━━ SUPPLIED RECORDS ━━
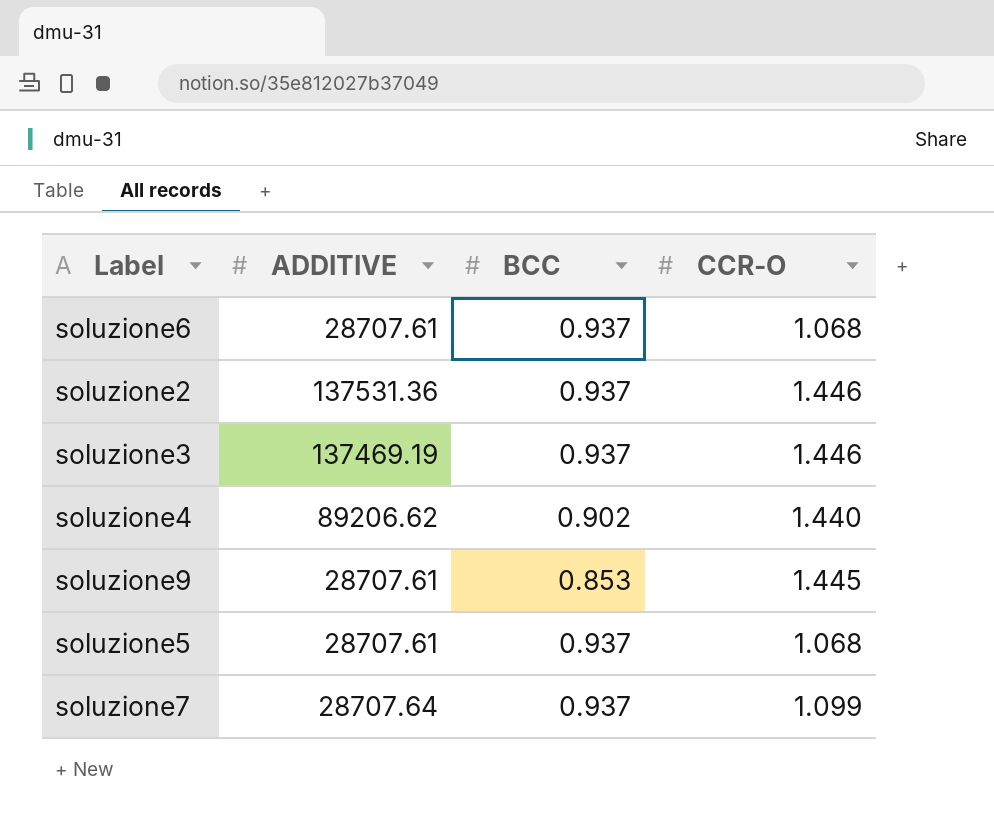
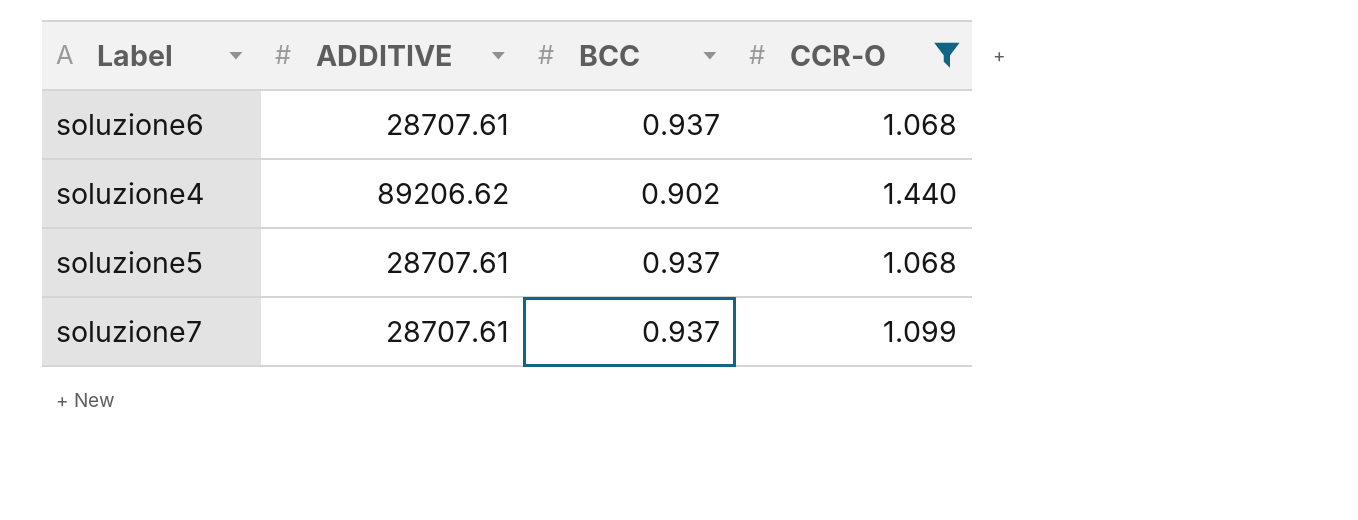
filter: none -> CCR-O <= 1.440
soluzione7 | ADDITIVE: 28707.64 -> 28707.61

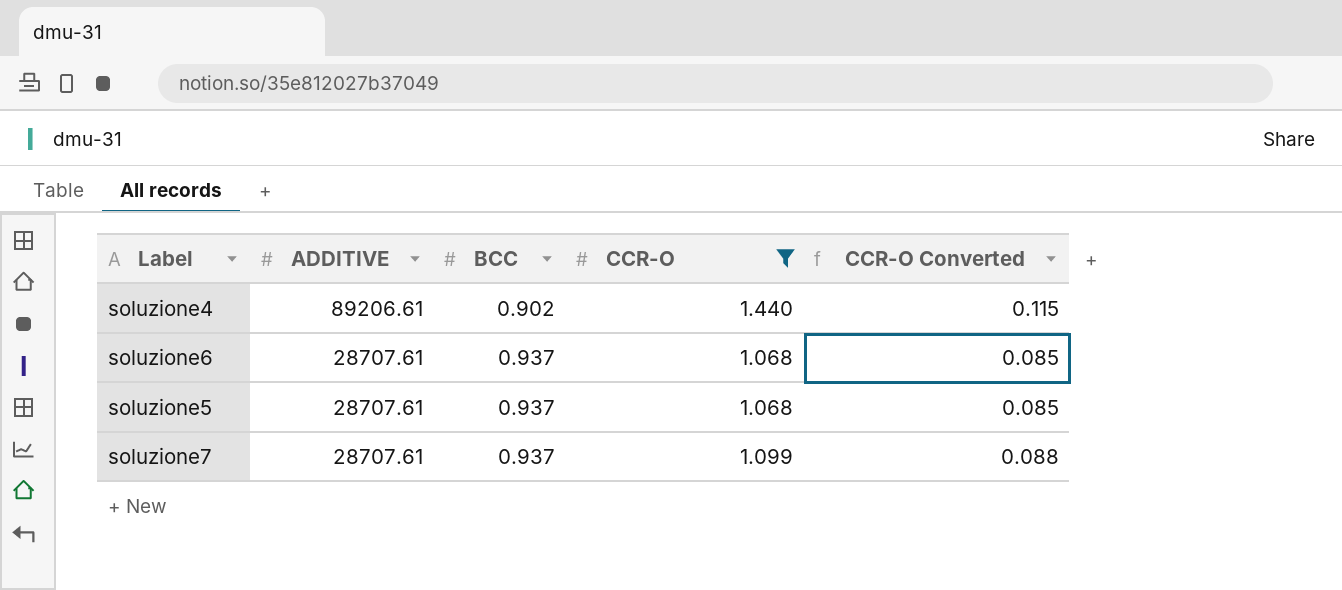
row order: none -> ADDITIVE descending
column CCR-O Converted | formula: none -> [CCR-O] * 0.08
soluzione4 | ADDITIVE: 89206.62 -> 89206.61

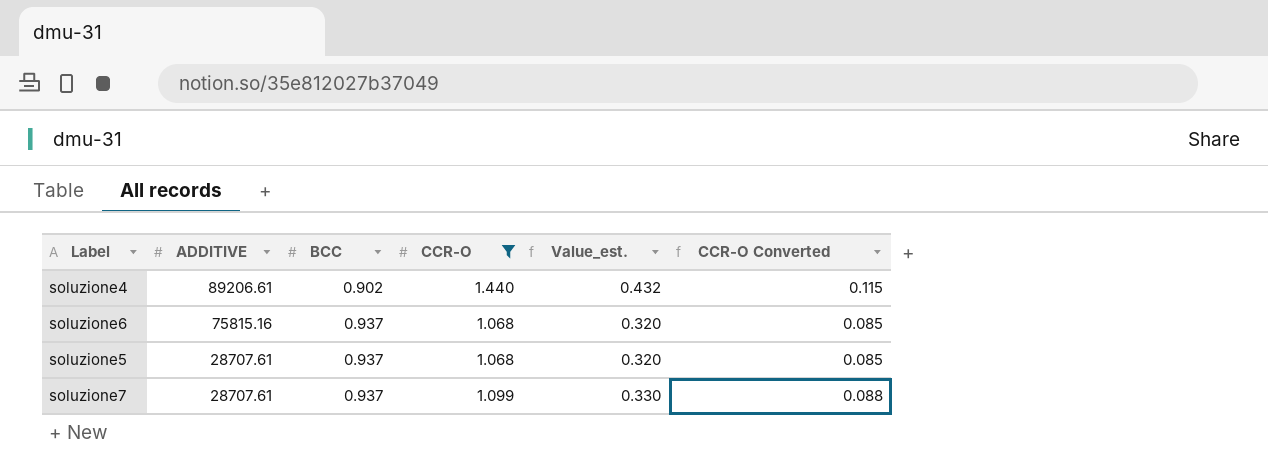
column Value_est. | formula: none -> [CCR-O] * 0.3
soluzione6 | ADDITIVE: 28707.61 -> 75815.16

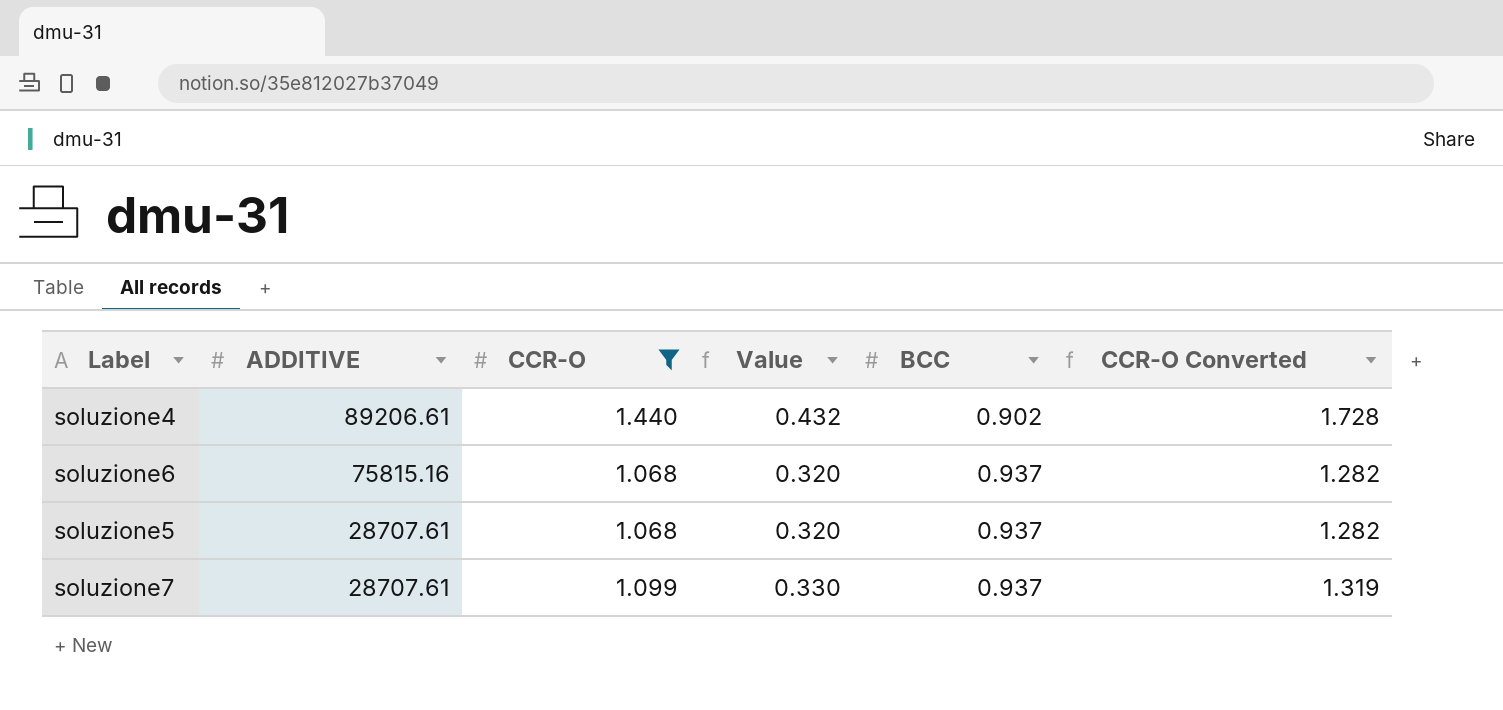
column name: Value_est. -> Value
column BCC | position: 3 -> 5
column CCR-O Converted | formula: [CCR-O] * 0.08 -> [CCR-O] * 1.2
━━━
━━ SUPPLIED RECORDS ━━
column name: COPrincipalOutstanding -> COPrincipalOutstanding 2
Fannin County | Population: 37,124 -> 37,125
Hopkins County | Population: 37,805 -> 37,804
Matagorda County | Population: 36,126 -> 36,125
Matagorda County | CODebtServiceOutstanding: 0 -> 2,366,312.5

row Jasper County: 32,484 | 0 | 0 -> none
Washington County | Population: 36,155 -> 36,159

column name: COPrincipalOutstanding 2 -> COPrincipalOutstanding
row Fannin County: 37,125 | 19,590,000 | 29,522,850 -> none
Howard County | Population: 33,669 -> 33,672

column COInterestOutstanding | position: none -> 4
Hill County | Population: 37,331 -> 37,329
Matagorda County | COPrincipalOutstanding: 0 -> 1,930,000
━━━
━━ SUPPLIED RECORDS ━━
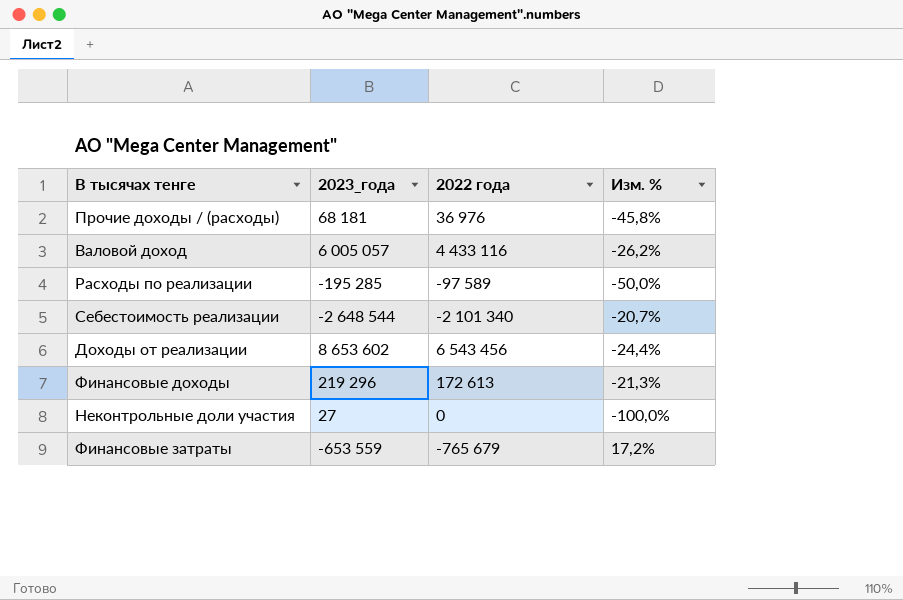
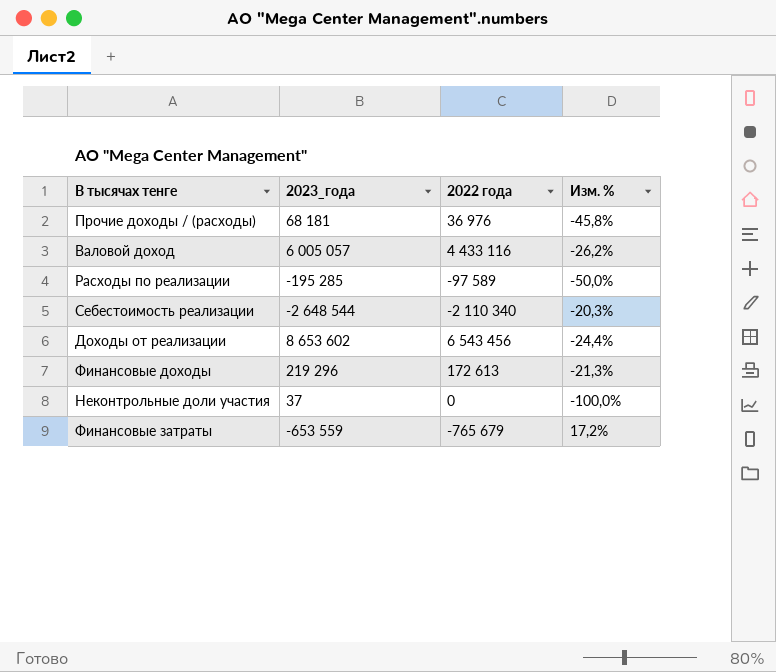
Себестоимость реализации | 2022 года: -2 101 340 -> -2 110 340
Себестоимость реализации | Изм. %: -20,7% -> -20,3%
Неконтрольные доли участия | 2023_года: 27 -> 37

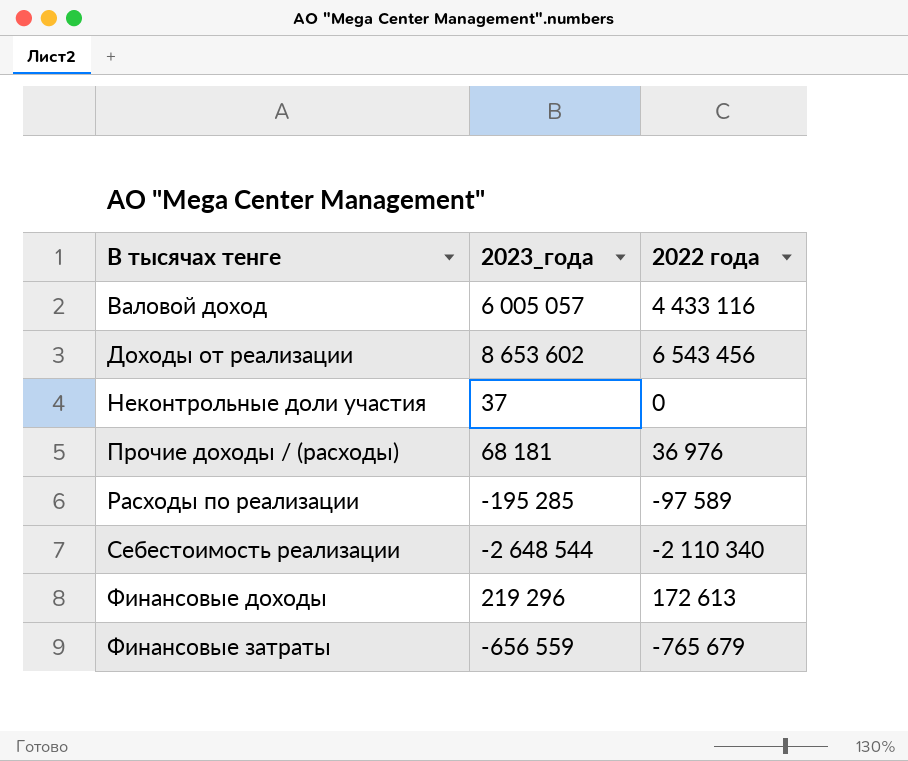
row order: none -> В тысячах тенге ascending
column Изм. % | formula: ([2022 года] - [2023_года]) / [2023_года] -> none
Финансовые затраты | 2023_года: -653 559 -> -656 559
━━━
• [WHAT THE TASK ASKS]
Within the listing above, the lines from the one with "filter: none -> CCR-O <= 1.440" through the one with "soluzione6 | ADDITIVE: 28707.61 -> 75815.16" are to be given again word for word. Do not include pictures.

• [RESPONSE]
filter: none -> CCR-O <= 1.440
soluzione7 | ADDITIVE: 28707.64 -> 28707.61

row order: none -> ADDITIVE descending
column CCR-O Converted | formula: none -> [CCR-O] * 0.08
soluzione4 | ADDITIVE: 89206.62 -> 89206.61

column Value_est. | formula: none -> [CCR-O] * 0.3
soluzione6 | ADDITIVE: 28707.61 -> 75815.16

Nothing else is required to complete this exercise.